Another two agents are killed trying to steal the car, and Archie, now blood-spattered and crazed, spends a carnivorous night with Denise, before remembering his priorities and returning to his classroom. There, he is arrested. Agent Donald Watkins reveals that agents have crashed Archie’s car while stealing it again, and that Archie must rebuild the blood engine as his patriotic duty; in return, he will get a new life and whatever he wants. As Archie agrees, agents execute everyone from his past. Finally, a smiling Archie, suited like an agent, is seen tossing a black baby into the engine of a new car.
Review: “It’s the future – like, two weeks from now,” deadpans the suited Agent direct to camera in the opening scene, eating crisps like a cinemagoer as he introduces “a story about a man… about his invention… about society… about you.”
So, with this flagrant breach of both chronological logic and the fourth wall, Blood Car immediately establishes its absurdist tone. Alex Orr’s feature debut was in fact completed in 2007, winning acclaim and awards at various festivals before going straight-to-DVD in the US – but in the half a decade that it has since taken to get its theatrical release in the UK, the film has left its influence on Quentin Dupieux’s similarly left-field ‘road movie’ Rubber (2010) and Dean Francis’ more conventional highway horror Road Train (2010) – the former featuring another paradoxical narrator/character and a killer car part, the latter boasting another carnivorous engine. The idea of a blood-fueled vehicle can be traced back to Ferat Vampire (Upír z Feratu, 1981, featuring Dagmar Veškrnová, future wife of Czech President Václav Havel, in a nude role) – but Orr, co-writing with Adam Piney, inventively use this trope to satirise the ethical, social, ecological and geopolitical exhaust left by America’s all-consuming love affair with the car, that great symbol of status and mobility, in a world that is increasingly running on empty. If “two weeks from now” has since become more like ‘several years ago’, and Blood Car‘s specific barbs at the Bush administration’s willingness to engage in war and ‘patriotic’ murder over its dwindling oil supply have lost some of their sting, there is still ongoing relevance, and indeed prescience, in the film’s allegorical commentary on America’s addiction to a lifestyle fueled by precious, limited and destructive resources.

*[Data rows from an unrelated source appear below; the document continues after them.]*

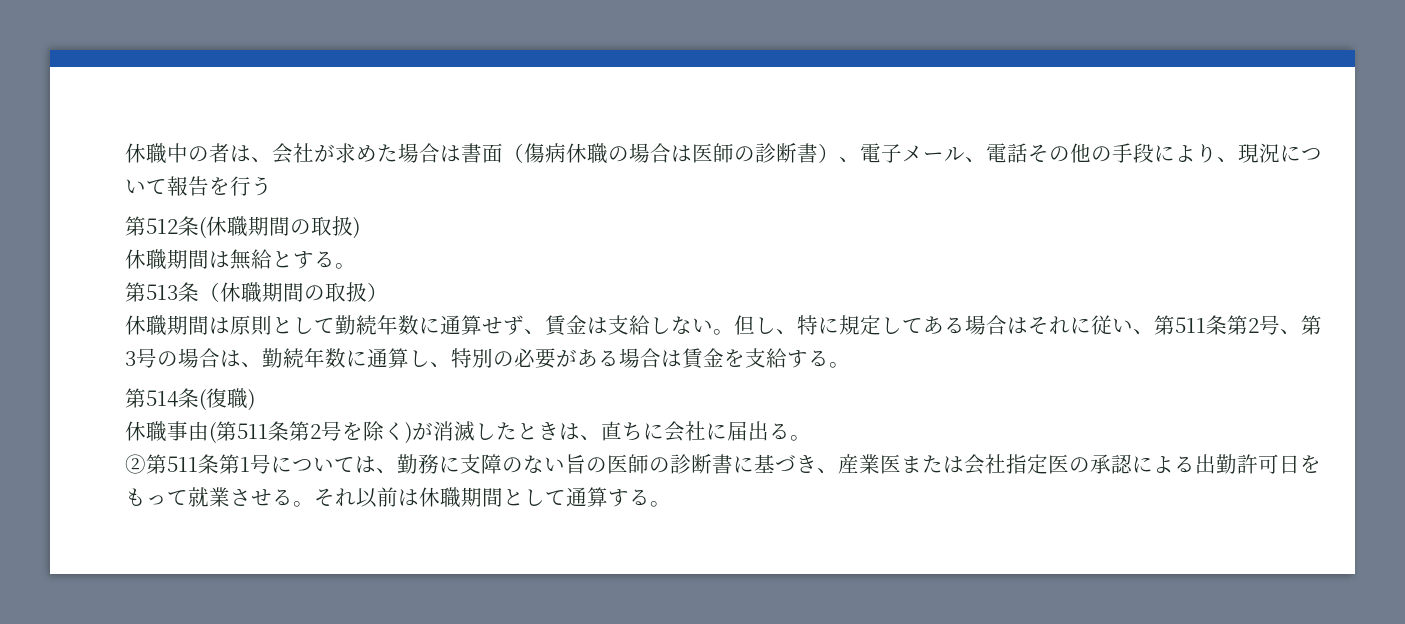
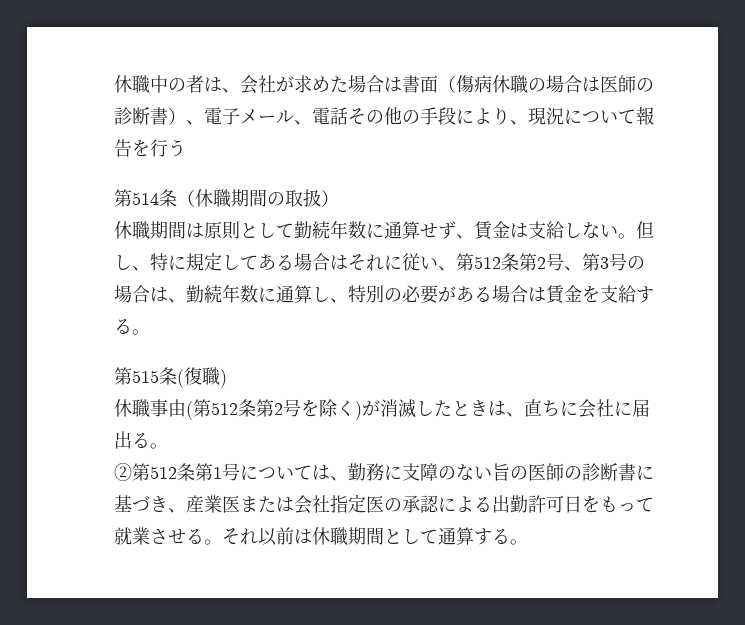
- 第512条(休職期間の取扱)
- 休職期間は無給とする。
- 第513条（休職期間の取扱）
+ 第514条（休職期間の取扱）
- 但し、特に規定してある場合はそれに従い、第511条第2号、第3号の場合は、勤続年数に通算し、特別の必要がある場合は賃金を支給する。
+ 但し、特に規定してある場合はそれに従い、第512条第2号、第3号の場合は、勤続年数に通算し、特別の必要がある場合は賃金を支給する。
- 第514条(復職)
+ 第515条(復職)
- 休職事由(第511条第2号を除く)が消滅したときは、直ちに会社に届出る。
+ 休職事由(第512条第2号を除く)が消滅したときは、直ちに会社に届出る。
- ②第511条第1号については、勤務に支障のない旨の医師の診断書に基づき、産業医または会社指定医の承認による出勤許可日をもって就業させる。
+ ②第512条第1号については、勤務に支障のない旨の医師の診断書に基づき、産業医または会社指定医の承認による出勤許可日をもって就業させる。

When vegan kindergarten teacher and amateur inventor Archie Andrews (Mike Brune) discovers that his prototype engine, like some vehicular Audrey II in a Little (Car) Shop of Horrors, requires human blood to work, he is quick to abandon his every principle to keep the motor ticking over so that his new girlfriend, the auto-obsessed, man-eating meat vendor Denise (Katie Rowlett), will continue fueling his carnal desires. The result is a mordant, raunchy and at times gory trip into the dark heart of the American Dream, as everyman Archie’s drive to stay on the road becomes a Faustian pact, with the price for his full tank being others’ lives and his own soul.
Making the most of his low budget and fully embracing a B-picture sensibility, Orr loads his film with broad caricatures, low humour and hilariously surreal (and politically incorrect) digressions – but this is an exploitation movie about exploitation, and its disarming goofiness and transgressive vulgarity eventually give way to images of state execution and infanticide (all in the name of the American Dream) that are shockingly serious, if still played for uncomfortable laughs. A speech of frankly insane justification delivered by another government agent (Matt Hutchinson) near the film’s end evokes Dr Strangelove – and indeed Blood Car is similarly apocalyptic in its lampooning of post-millenial anxieties, with a gleefully cynical finale pointing to a dead-end future for all but a self-serving political élite. A couple more weeks down the road, Blood Car will be a cult classic.